▸ **Your goal**:
Please reproduce all of the data below exactly, leaving each picture out.

= = =

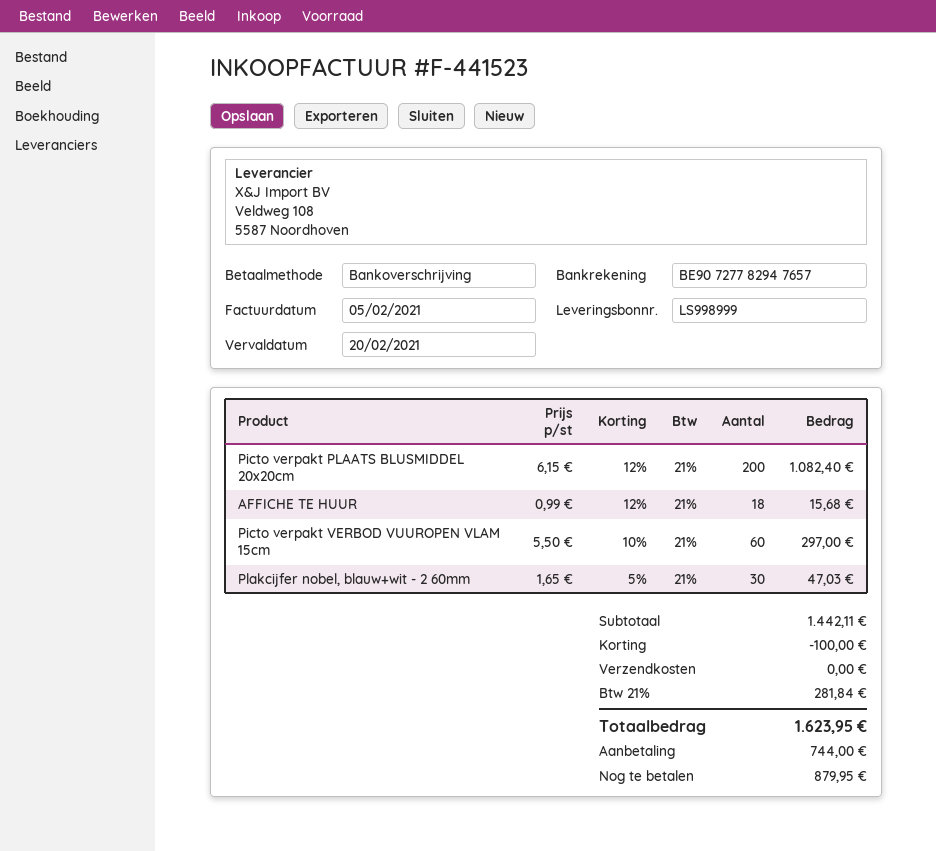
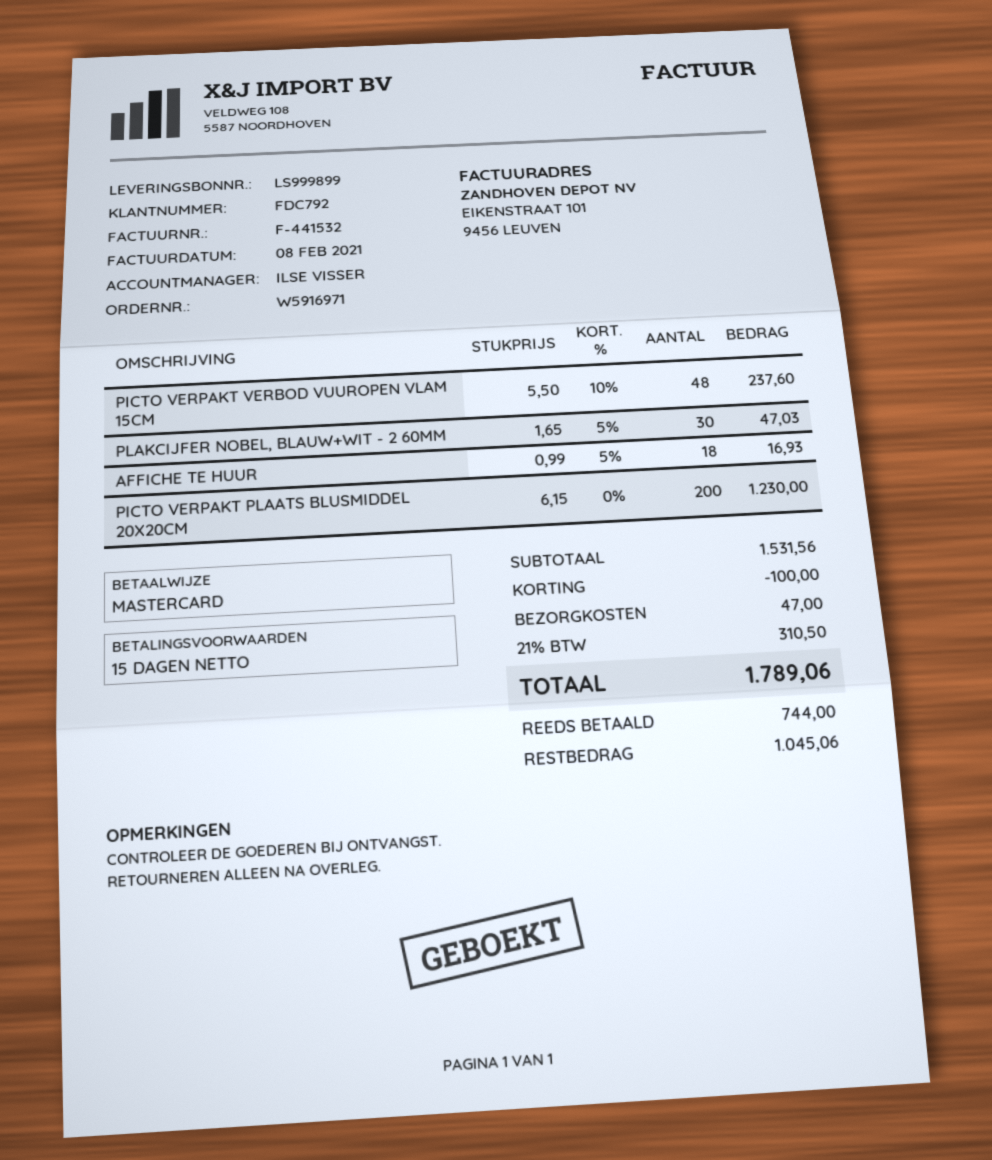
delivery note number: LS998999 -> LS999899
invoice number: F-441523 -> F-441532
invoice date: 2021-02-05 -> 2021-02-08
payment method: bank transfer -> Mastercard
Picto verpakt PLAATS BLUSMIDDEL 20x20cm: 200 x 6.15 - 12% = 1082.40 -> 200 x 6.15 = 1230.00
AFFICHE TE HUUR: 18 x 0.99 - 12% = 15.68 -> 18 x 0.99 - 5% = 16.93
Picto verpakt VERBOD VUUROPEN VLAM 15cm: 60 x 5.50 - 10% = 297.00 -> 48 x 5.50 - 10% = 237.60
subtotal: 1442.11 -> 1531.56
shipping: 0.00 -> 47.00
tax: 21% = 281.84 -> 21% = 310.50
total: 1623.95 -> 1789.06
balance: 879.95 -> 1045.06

= = =

▸ **Solution for this problem**:
delivery note number: LS998999 -> LS999899
invoice number: F-441523 -> F-441532
invoice date: 2021-02-05 -> 2021-02-08
payment method: bank transfer -> Mastercard
Picto verpakt PLAATS BLUSMIDDEL 20x20cm: 200 x 6.15 - 12% = 1082.40 -> 200 x 6.15 = 1230.00
AFFICHE TE HUUR: 18 x 0.99 - 12% = 15.68 -> 18 x 0.99 - 5% = 16.93
Picto verpakt VERBOD VUUROPEN VLAM 15cm: 60 x 5.50 - 10% = 297.00 -> 48 x 5.50 - 10% = 237.60
subtotal: 1442.11 -> 1531.56
shipping: 0.00 -> 47.00
tax: 21% = 281.84 -> 21% = 310.50
total: 1623.95 -> 1789.06
balance: 879.95 -> 1045.06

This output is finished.